For this tutorial, we’ll be fine-tuning a TTS model (Sesame) using Unsloth’s streamlined interface. We’ll also make use of a STT (Speech-to-Text) Model (Whisper), as a helper tool to prepare our dataset. Whisper’s strong transcription capabilities make it ideal for automatically generating or refining transcripts from raw audio, ensuring the dataset meets Unsloth’s fine-tuning requirements.

Once the dataset is ready, Unsloth will handle the rest, from batching and mixed precision training to checkpoint management, allowing us to focus on producing a clear, natural-sounding voice model with minimal setup.

Architecture

This project can be broken down into three main architectural components, the dataset preparation, model fine-tuning, and application deployment pipelines.
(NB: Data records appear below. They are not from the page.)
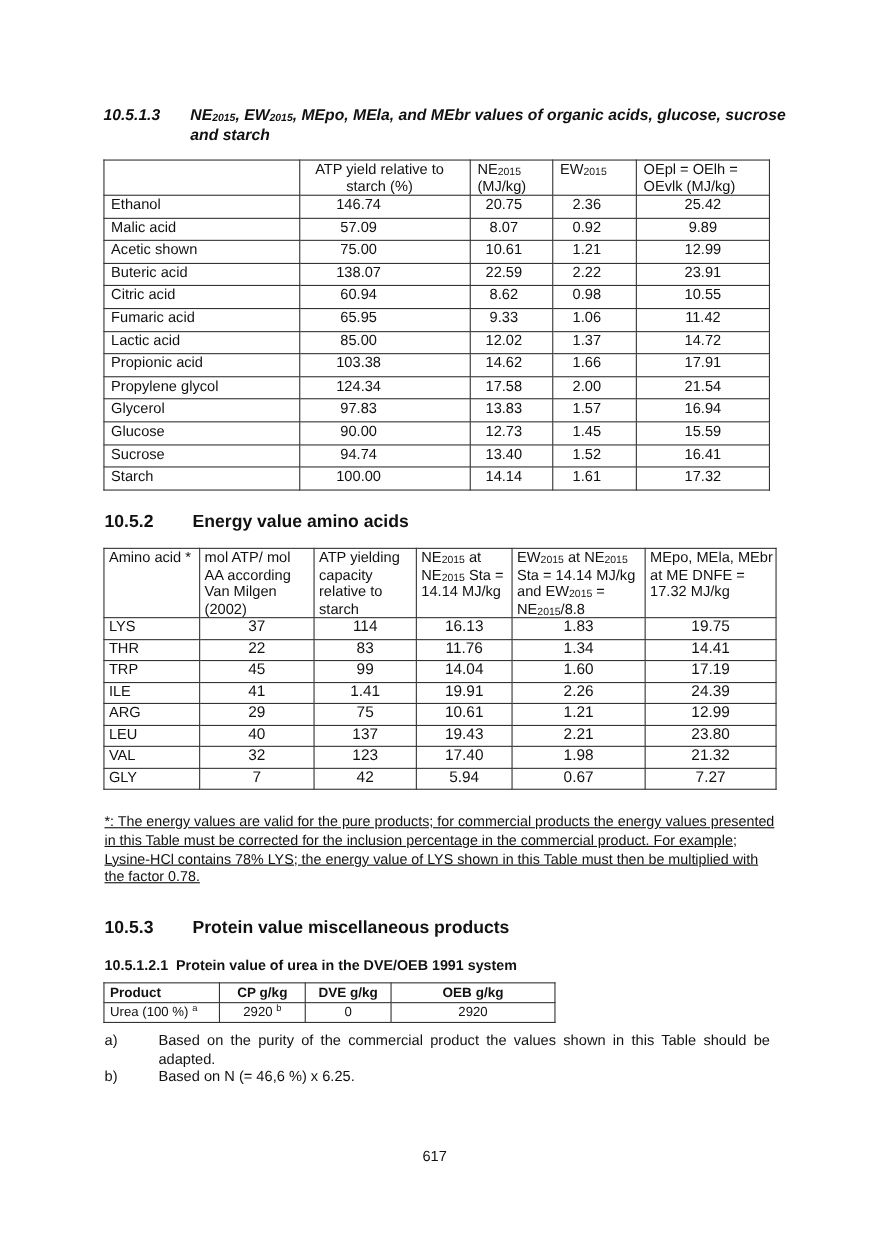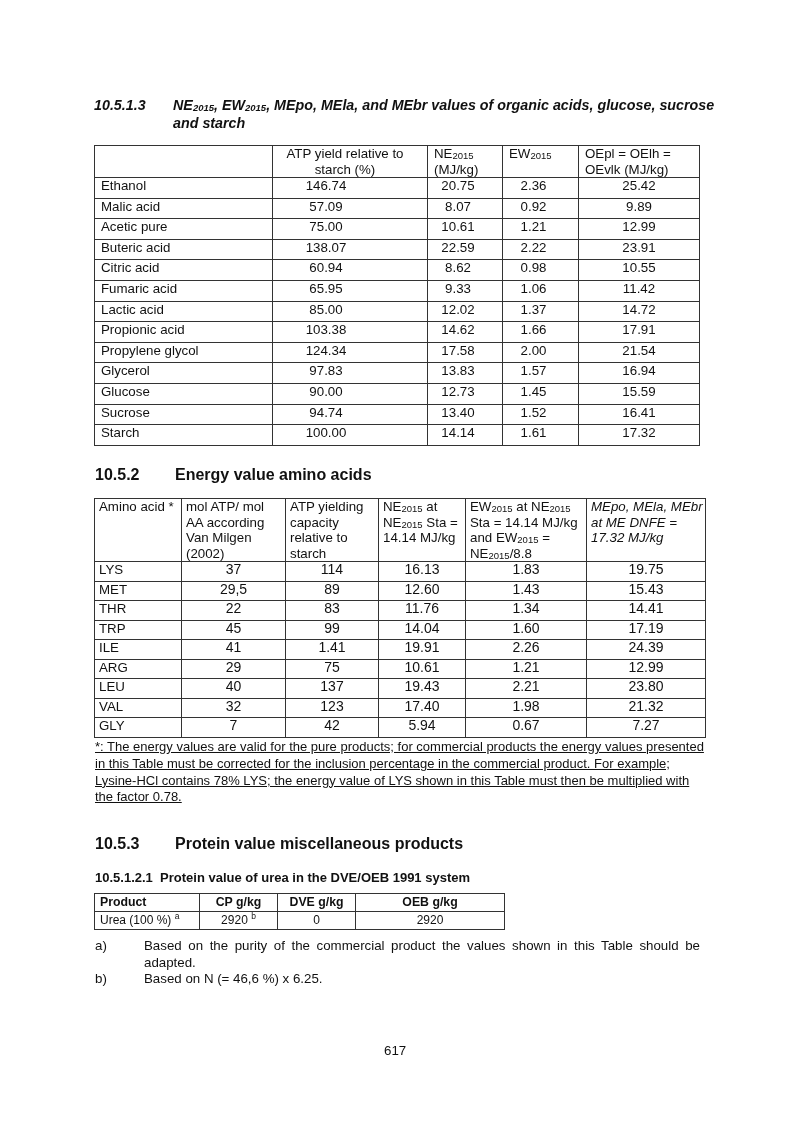"Acetic pure" td { text: pure -> shown }
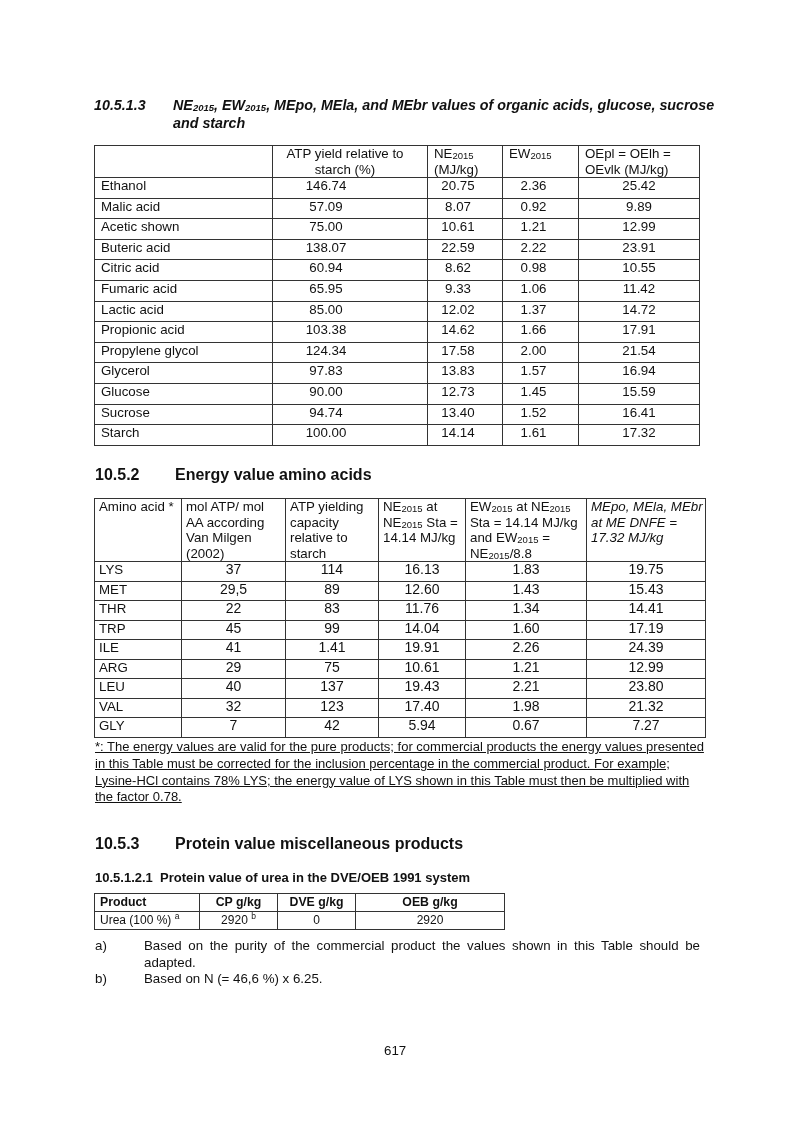"MEpo, MEla, MEbr at ME" td.wrap { font-style: italic -> none }
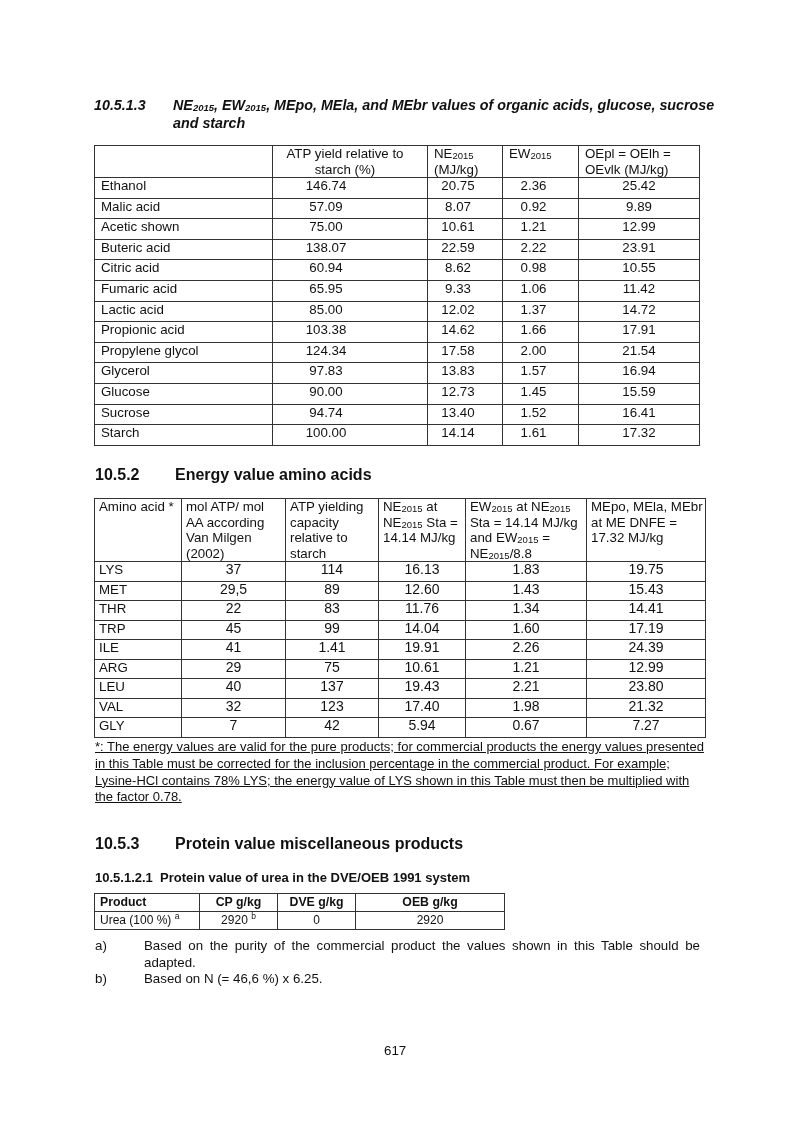"MET" tr { html: <tr> <td>MET</td> <td>29,5</td> <td>89</td> <td>12.60</td> <td>1.43</td> <td>15.43</td> </tr> -> none }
Each layer builds on the previous one to create a complete, end-to-end TTS system.

Dataset architecture

Goal: Convert raw audio into a structured dataset ready for fine-tuning.

Workflow:

Diagram of workflow

Each entry in the dataset includes the audio file path and transcript in a TSV (Tab Separated Values) file.

Fine-tuning architecture

Goal: Train the model to reproduce the desired voice characteristics.

Workflow:

Diagram of workflow

Unsloth handles batching, mixed-precision training, and automatic checkpoint management throughout this stage.

Application architecture

Goal: Deploy the fine-tuned model as a web-accessible TTS service.

Workflow:

Diagram of workflow

The FastAPI backend exposes an API endpoint for text input, the Gradio interface provides an interactive demo for generating audio, which will be hosted in the cloud with Koyeb.

Preparing the dataset

Every great machine learning project starts with a great dataset, and in the world of Text-to-Speech, that means audio clips paired with their corresponding transcripts. To fine-tune a TTS model, Unsloth expects data in this exact format: one line per training example, containing both the path to an audio file and the spoken text within it.

For this tutorial, we’ll use one of the most recognizable voices in literature: the classic narration from The Adventures of Sherlock Holmes, available freely on LibriVox. LibriVox offers public domain audiobooks, which makes them ideal for model training, you can safely use them without worrying about copyright or licensing restrictions.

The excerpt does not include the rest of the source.